[[ Records for this task open ]]

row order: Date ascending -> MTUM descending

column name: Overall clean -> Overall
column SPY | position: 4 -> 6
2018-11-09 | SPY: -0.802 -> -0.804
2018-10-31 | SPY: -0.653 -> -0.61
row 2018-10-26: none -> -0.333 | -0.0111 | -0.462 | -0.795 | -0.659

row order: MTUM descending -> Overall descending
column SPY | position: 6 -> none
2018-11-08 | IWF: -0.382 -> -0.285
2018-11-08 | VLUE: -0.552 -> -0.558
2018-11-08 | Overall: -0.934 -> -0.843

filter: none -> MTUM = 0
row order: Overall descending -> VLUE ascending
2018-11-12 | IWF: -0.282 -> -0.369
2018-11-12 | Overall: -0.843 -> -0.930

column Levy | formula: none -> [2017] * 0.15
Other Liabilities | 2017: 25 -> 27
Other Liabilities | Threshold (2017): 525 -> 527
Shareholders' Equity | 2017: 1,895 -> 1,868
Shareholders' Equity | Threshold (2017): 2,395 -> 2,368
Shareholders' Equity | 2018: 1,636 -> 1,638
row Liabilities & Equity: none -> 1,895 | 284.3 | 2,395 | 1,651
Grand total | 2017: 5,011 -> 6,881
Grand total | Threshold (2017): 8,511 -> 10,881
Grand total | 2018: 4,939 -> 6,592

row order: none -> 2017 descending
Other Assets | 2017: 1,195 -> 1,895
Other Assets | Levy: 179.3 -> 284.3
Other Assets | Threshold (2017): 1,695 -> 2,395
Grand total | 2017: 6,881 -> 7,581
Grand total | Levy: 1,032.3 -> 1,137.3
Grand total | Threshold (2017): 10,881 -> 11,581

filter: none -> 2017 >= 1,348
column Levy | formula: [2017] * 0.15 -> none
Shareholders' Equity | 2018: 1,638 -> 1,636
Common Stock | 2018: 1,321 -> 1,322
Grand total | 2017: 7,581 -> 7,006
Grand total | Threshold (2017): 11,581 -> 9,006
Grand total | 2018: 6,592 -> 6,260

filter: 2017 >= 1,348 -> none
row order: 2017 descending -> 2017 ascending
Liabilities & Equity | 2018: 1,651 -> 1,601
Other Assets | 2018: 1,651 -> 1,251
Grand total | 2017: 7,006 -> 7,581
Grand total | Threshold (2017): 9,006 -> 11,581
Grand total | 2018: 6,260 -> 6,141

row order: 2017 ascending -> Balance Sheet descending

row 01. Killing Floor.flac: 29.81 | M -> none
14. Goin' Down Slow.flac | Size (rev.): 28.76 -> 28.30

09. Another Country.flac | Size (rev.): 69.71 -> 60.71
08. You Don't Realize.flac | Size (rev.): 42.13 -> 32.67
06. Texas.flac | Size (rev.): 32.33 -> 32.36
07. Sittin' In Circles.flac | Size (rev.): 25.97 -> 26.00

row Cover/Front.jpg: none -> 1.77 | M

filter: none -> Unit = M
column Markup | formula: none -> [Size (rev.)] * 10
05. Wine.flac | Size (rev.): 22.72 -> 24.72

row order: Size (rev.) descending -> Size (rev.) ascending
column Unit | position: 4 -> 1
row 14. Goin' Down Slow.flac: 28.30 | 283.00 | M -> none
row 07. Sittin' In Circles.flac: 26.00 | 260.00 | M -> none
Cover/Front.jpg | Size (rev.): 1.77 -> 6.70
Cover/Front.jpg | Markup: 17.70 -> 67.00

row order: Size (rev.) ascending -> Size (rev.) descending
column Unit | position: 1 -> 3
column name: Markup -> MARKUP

[[ Records for this task closed ]]

## Work to be completed
With the line containing "row order: Size (rev.) ascending" as the first and the last line of the records as the final one, print exactly the lines in that span.

## Your response
row order: Size (rev.) ascending -> Size (rev.) descending
column Unit | position: 1 -> 3
column name: Markup -> MARKUP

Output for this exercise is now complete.